S’applaudit, en chantant, ceint d’un noir tablier.
Le prêtre avec orgueil d’un surplis s’environne ;
Le moine aime son froc, et le roi sa couronne.
La couronne et le froc ! quel destin différent !
Dit le peuple insensé. Mais, déchu de son rang,
Si le prince au repos comme un moine se livre,
Comme un vil artisan si le prêtre s’enivre,
Le vice les égale : eh ! mon ami, dois-tu
Honorer mon habit au lieu de ma vertu ?

 Les caprices d’un prince ou ceux de sa maîtresse
Ont pu d’un vain cordon décorer ta bassesse.
Depuis mille ans entiers, ton sang, si je te crois,
De Lucrèce en Lucrèce a passé jusqu’à toi :
Pour tirer de ton nom un éclat légitime,
Cite au moins des aïeux dignes de mon estime.

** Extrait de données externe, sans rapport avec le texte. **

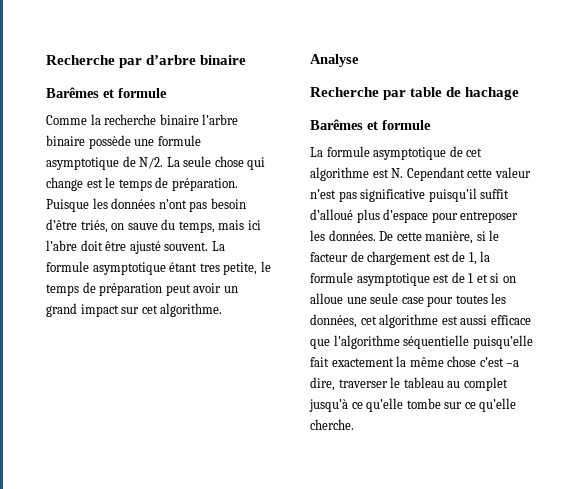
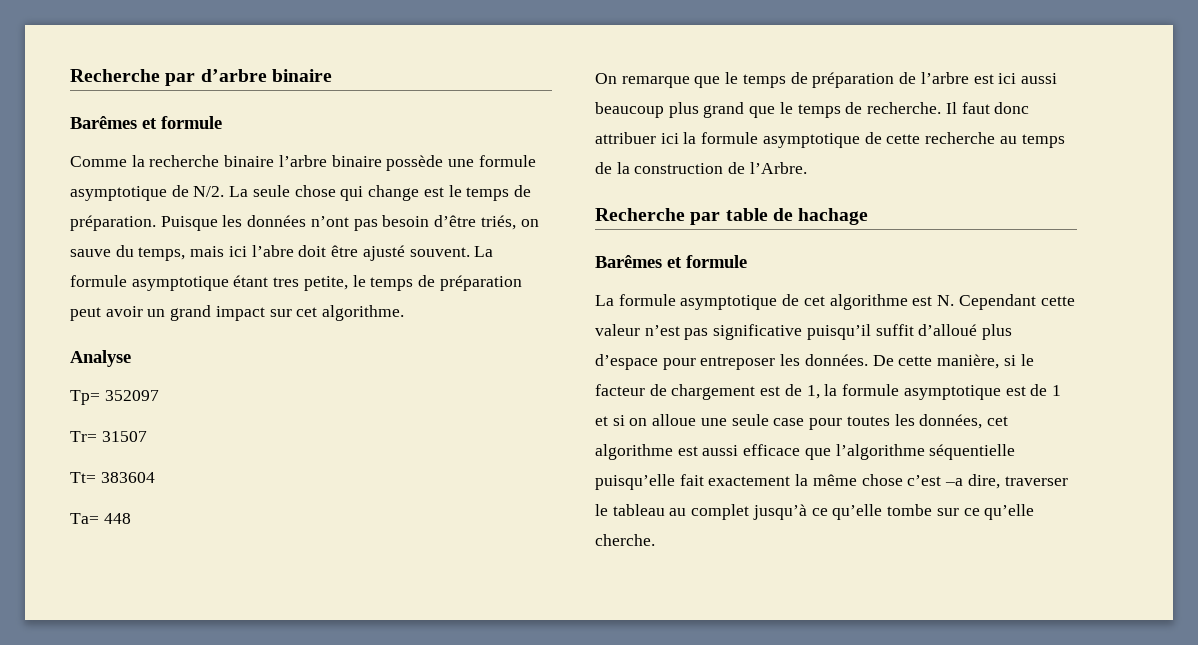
+ Tp= 352097
+ Tr= 31507
+ Tt= 383604
+ Ta= 448
+ On remarque que le temps de préparation de l’arbre est ici aussi beaucoup plus grand que le temps de recherche. Il faut donc attribuer ici la formule asymptotique de cette recherche au temps de la construction de l’Arbre.

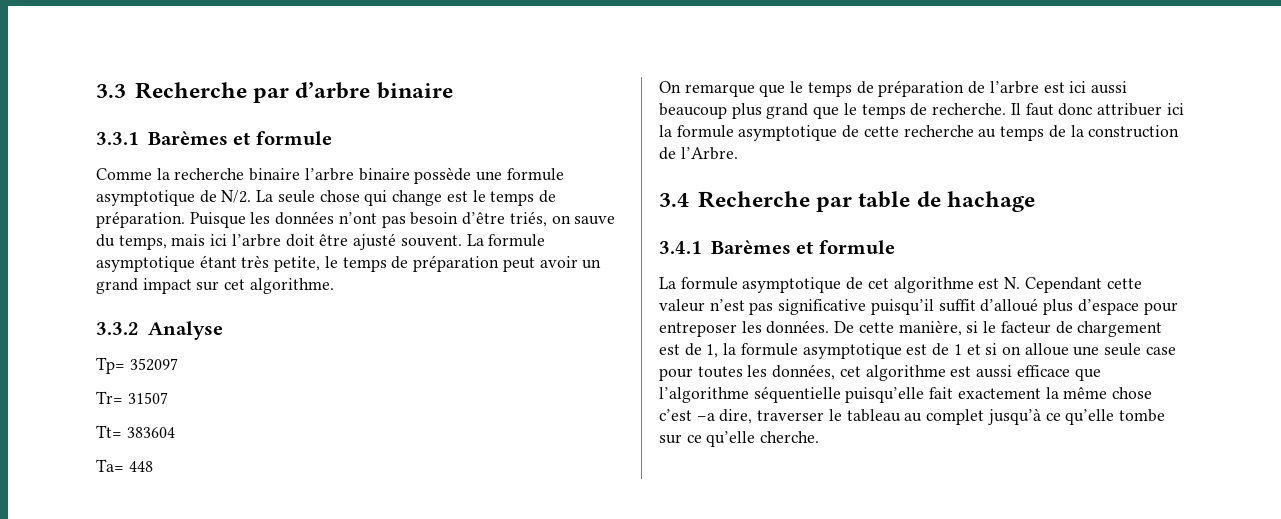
- Recherche par d’arbre binaire
- Barêmes et formule
+ 3.3 Recherche par d’arbre binaire
+ 3.3.1 Barèmes et formule
- Puisque les données n’ont pas besoin d’être triés, on sauve du temps, mais ici l’abre doit être ajusté souvent.
+ Puisque les données n’ont pas besoin d’être triés, on sauve du temps, mais ici l’arbre doit être ajusté souvent.
- La formule asymptotique étant tres petite, le temps de préparation peut avoir un grand impact sur cet algorithme.
+ La formule asymptotique étant très petite, le temps de préparation peut avoir un grand impact sur cet algorithme.
- Analyse
+ 3.3.2 Analyse
- Recherche par table de hachage
- Barêmes et formule
+ 3.4 Recherche par table de hachage
+ 3.4.1 Barèmes et formule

Mais, si ton sang fameux coule en des cœurs pervers,
Fût-ce depuis Arthur, Charlemagne et ses pairs,
Hâte-toi de prouver que ta race est nouvelle !
Cache de tes aïeux la honte solennelle !
Un faquin à l’honneur a-t-il droit d’aspirer ?
Tout le sang des Howards ne saurait l’illustrer.

 Où trouver la grandeur ? L’opinion antique
La donne au conquérant, à l’heureux politique.
Du fou de Macédoine à ce fou suédois,
Tout héros se ressemble, et quels sont leurs exploits ?
Nos malheurs ont formé leur gloire meurtrière ;
Ils courent sans jamais regarder en arrière,
Et sans voir le trépas qui court au-devant d’eux.